In Mellichamp v. Mellichamp, 28 S.C. 125; 5 S.E., 333, the conveyance was "to `Marion R. Mobley and the children she already has and may hereafter bear by her husband, * * * her or their heirs and assigns.'" The grantee had at the time several living children. One child was thereafter born. The question arose whether or not this after-born child was entitled to share in the estate. It was contended by the adverse side that although the intention was plain to include after-born children, the deed could not be given such effect because it would violate the well-established rule of law that "a freehold estate cannot be limited to commence in futuro," and that therefore, as the child was not in existence when the deed was executed, it could never afterwards have the effect of vesting any estate in him. The Court cited a list of South Carolina cases supporting this view, but adds:
"Now while in all of these cases the after-born children were excluded, it was because the Court held that the terms of the instrument — deed or will — did not show an intention to include the after-born children, and not because such children could not take under the rules by law. On the contrary, it is plainly implied in all of these cases that if the language used had shown an intention to include after-born children, such would have been the effect."
The Court accordingly adopted the suggestion of Judge O'Neall in the case of Hall v. Thomas, 3 Strob., 101, that at law the legal estate was in the grantee Marion R. Mobley, and that in equity she could be regarded as a trustee of a springing or shifting use, first for herself and second for herself and the children living and after-born.

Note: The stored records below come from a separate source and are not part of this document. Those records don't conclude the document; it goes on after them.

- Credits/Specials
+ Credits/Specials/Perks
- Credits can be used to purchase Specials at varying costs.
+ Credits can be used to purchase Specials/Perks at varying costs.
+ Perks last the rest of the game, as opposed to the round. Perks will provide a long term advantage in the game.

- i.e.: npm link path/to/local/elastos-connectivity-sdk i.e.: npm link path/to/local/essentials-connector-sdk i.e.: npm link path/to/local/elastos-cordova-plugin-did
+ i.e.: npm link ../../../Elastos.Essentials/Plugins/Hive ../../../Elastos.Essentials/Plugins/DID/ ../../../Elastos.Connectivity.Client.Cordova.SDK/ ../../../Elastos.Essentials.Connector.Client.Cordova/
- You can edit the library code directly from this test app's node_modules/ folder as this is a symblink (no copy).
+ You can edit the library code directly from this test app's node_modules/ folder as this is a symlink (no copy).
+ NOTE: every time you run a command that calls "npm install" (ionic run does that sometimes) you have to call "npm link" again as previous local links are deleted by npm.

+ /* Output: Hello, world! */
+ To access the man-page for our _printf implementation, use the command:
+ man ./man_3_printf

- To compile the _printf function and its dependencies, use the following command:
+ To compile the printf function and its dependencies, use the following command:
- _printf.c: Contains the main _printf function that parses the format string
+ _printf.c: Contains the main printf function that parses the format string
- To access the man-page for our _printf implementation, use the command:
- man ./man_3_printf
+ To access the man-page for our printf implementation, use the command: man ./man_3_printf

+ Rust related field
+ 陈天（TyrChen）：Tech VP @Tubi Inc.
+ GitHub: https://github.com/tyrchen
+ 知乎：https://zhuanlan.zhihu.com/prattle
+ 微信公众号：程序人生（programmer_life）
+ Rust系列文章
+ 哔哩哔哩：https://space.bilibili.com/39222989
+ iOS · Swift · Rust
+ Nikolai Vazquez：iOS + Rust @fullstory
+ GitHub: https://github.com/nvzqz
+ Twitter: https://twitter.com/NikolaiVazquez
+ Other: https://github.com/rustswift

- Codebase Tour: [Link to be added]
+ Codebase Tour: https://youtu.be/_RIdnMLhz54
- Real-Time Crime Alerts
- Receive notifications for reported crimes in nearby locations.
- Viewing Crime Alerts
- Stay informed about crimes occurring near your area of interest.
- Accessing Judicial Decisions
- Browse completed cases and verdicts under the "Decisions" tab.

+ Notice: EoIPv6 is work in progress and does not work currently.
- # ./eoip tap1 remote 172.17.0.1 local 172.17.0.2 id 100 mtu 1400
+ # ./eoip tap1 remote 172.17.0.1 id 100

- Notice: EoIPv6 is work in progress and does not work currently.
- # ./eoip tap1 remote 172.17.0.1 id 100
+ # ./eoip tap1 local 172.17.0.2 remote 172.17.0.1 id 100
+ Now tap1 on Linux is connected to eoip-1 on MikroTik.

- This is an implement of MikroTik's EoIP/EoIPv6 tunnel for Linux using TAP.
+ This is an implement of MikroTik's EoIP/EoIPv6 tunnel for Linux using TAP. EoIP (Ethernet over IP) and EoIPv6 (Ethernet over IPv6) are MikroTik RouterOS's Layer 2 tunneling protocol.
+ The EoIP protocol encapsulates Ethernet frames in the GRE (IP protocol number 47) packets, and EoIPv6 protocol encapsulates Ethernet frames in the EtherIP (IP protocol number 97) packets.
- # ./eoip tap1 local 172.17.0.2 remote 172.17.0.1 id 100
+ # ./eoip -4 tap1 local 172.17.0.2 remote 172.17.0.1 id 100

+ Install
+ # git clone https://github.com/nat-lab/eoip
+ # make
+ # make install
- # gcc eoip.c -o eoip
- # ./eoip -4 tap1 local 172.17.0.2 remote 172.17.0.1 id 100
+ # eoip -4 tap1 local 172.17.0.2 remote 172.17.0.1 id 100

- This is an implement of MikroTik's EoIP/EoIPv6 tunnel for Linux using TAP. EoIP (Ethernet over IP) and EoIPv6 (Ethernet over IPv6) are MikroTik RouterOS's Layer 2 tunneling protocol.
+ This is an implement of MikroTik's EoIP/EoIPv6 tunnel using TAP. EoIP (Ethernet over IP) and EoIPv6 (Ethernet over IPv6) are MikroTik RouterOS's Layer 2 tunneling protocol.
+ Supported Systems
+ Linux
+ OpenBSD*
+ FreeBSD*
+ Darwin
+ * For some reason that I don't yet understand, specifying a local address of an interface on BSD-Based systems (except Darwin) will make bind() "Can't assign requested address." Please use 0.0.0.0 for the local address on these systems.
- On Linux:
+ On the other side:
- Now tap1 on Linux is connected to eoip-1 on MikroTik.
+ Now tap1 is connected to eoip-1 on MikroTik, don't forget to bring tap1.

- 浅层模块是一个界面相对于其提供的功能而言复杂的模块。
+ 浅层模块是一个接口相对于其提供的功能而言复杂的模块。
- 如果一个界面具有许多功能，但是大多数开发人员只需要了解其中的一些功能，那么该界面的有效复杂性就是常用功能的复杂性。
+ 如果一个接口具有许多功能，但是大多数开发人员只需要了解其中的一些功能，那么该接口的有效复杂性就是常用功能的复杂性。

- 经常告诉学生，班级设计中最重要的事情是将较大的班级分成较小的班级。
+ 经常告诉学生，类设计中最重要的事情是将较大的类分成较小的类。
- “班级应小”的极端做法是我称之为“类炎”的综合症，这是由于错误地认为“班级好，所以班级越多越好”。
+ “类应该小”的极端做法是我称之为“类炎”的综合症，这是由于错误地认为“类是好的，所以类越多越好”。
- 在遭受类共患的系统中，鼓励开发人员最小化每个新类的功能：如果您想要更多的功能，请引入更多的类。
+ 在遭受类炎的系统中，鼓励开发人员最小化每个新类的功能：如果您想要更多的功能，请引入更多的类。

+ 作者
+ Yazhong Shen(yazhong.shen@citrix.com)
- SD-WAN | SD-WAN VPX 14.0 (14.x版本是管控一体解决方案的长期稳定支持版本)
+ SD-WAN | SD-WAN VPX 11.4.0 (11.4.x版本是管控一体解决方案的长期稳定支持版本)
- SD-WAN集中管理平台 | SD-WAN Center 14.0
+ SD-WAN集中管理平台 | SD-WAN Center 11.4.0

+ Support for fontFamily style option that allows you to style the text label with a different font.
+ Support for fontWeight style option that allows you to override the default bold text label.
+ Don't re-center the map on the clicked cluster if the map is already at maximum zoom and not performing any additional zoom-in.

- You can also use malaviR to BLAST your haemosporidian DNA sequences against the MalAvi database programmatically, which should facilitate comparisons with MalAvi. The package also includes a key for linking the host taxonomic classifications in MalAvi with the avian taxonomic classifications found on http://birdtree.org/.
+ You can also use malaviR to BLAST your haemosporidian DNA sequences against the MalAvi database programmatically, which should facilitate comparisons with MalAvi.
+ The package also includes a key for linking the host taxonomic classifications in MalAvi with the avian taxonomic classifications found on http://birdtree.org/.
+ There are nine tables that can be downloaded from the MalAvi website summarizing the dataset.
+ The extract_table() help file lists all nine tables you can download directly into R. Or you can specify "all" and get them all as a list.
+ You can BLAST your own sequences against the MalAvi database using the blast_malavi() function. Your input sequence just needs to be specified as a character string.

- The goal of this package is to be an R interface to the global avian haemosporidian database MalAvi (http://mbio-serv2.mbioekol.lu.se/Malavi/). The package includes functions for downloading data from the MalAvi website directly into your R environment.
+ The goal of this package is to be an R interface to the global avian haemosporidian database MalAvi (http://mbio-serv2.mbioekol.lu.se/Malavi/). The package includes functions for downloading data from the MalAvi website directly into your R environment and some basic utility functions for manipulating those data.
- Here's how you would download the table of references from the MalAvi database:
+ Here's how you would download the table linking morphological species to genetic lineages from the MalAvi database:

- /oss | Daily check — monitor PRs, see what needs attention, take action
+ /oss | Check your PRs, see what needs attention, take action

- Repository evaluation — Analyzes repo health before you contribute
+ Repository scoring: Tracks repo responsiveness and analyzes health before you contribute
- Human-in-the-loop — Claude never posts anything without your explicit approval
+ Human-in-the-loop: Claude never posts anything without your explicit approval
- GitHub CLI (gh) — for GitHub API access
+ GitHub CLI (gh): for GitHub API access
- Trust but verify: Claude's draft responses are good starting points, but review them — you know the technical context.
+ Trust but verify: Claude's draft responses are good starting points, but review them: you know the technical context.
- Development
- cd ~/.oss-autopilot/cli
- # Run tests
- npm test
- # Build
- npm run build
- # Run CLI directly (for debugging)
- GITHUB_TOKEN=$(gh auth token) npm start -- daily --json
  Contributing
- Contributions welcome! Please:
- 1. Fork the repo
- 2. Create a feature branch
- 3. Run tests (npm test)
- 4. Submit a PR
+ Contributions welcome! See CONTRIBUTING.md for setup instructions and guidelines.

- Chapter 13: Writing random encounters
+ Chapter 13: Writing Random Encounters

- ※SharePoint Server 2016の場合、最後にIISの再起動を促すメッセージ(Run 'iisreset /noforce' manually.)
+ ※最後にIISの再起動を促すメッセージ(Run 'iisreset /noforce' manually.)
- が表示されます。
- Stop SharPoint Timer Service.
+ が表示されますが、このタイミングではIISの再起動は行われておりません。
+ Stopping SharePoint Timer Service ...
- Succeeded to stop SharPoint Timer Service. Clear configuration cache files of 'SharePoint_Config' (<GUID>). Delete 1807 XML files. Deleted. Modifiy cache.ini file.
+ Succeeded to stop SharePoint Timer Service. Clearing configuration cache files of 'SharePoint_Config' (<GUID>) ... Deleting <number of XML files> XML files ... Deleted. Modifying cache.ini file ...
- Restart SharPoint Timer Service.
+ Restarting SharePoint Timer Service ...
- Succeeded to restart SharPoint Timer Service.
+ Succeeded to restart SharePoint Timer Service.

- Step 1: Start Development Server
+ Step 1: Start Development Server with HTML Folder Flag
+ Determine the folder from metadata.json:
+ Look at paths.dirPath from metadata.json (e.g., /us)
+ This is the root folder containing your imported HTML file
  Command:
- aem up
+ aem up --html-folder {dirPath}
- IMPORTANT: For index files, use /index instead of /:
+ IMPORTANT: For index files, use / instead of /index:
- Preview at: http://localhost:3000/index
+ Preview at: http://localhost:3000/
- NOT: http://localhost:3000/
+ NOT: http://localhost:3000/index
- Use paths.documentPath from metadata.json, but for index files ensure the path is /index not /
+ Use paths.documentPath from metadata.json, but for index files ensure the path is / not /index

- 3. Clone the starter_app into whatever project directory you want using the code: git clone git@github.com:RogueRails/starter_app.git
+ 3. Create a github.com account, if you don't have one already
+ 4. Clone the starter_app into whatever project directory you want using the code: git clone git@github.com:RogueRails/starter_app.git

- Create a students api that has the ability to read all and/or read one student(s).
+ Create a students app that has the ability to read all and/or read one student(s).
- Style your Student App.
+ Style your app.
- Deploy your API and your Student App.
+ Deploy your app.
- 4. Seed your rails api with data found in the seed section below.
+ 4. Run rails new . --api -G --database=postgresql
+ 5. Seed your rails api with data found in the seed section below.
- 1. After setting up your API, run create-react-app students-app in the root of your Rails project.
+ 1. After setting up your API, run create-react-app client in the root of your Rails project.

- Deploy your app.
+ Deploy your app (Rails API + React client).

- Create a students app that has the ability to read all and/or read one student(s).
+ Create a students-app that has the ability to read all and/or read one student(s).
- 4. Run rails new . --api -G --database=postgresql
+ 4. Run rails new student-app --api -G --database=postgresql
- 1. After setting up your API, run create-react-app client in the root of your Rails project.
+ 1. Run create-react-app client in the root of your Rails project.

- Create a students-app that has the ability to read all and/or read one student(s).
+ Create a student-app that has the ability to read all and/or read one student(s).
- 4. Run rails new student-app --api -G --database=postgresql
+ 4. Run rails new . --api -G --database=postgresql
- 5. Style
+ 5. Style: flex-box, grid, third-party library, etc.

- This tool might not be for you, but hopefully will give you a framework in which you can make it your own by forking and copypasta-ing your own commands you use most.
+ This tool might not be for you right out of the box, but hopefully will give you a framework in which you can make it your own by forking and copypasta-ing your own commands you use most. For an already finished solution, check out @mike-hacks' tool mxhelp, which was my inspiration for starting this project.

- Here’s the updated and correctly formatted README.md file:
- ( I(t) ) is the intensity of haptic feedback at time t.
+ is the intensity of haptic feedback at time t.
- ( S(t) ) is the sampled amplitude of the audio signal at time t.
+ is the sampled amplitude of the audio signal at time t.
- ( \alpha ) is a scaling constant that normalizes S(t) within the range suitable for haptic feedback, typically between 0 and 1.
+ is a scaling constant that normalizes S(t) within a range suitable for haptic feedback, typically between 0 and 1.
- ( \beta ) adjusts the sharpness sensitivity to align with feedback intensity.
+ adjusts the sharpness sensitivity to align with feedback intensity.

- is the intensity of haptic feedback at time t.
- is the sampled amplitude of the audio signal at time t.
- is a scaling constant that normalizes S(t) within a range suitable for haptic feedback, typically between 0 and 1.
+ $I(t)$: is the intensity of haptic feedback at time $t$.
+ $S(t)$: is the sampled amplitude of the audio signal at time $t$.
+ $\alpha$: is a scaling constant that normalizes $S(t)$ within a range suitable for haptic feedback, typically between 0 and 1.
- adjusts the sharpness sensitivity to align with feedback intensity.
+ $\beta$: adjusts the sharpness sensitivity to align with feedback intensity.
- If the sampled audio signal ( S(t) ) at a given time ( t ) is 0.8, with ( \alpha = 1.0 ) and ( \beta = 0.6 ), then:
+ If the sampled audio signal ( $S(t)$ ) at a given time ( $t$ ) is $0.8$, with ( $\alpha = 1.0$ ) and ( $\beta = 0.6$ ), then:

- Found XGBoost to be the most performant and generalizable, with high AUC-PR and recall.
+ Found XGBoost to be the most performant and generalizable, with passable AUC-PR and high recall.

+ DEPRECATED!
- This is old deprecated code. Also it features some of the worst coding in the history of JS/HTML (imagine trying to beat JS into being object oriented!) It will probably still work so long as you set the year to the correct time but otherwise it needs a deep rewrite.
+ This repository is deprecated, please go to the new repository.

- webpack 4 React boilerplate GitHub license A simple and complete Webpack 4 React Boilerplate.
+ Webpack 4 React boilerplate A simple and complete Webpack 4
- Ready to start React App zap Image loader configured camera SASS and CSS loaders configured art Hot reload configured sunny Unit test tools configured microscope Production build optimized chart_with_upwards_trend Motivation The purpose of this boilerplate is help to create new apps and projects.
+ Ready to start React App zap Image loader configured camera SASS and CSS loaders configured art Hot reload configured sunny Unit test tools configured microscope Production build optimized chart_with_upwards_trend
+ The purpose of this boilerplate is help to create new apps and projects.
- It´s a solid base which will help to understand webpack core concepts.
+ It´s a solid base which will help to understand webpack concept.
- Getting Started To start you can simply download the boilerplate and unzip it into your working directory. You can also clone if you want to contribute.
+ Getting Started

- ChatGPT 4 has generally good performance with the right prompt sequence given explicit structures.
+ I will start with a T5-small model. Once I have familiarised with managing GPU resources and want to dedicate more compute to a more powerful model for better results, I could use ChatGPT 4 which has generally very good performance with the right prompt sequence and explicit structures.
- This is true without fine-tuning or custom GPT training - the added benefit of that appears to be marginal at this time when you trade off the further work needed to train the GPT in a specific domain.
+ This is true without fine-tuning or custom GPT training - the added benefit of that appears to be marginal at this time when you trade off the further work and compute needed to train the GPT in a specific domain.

The controlling question was whether or not the deed indicated an intention to provide for after-born children. In the Mellichamp Case there could have been no doubt as to that question, for they are expressly mentioned. In the case at bar there is equally as little doubt, for at the time there were no children, and if after-born children were not to be provided for, the provision is utterly senseless.
It seems plain therefore that at law the legal estate was in W.R. Hamilton in fee simple; in equity he held it as trustee for himself and after-born children.
See, also, Folk v. Hughes, 100 S.C. 220; 84 S.E., 713. Gist v. Gist, 111 S.C. 184; 97 S.E., 240. McIntosh v. Kolb, 112 S.C. 1; 99 S.E., 356. Holeman v. Fort, 3 Strob. Eq., 66; 51 Am. Dec., 665. Reeves v. Cook, 71 S.C. 275; 51 S.E., 93. Dean v. Long 122 Ill., 447; 14 N.E., 34 (a very instructive opinion).
Another view of the matter: The deed contains all the elements of a covenant to stand seized: (1) Consideration of love and affection the fact that it contains also a money consideration, $100, does not affect the question, Chancellor v. Windham, 1 Rich., 161; 42 Am. Dec., 411. Kinsler v. Clark, 1 Rich., 170. (2) Blood relationship. (3) Enjoyment of the fee simple in the future. (Both of the facts that the children were to be born, and that the interest was subject to a life estate in the grantor, establish this element.) Watson v. Watson, 24 S.C. 228; 58 Am. Rep., 247. Bank v. Dominick, 116 S.C. 228. Gaines v. Sullivan, 117 S.C. 475; 109 S.E., 276. Dawson v. Dawson, Rice, Eq., 184.
The effect of this construction would be that W.W. Hamilton, Sr., the grantor, held the legal estate as trustee for W. R. Hamilton and the after-born children, if any. "By such a covenant, an estate may be limited to a person not in esse, if within the considerations of blood or marriage." Adams v. Ross (N.J.), 1 Vroom, 505; 82 Am. Dec., 237. Fearne, Rem., 288; Chedington's Case, 1 Coke, 154a; I Preston, Est., 172, 176. Doe v. Martin, 4 Term, Rep., 39. Folk v. Hughes, 100 S.C. 220; 84 S.E., 713. W.R. Hamilton having died without children, the trustee then having no duty to perform, the statute would execute the use in the heirs of W.R. Hamilton. The result is the same as if W. R. Hamilton should be considered a trustee under the decision in the Mellichamp Case.
I think, therefore, that the result of the leading opinion is right, and that the decree should be reversed.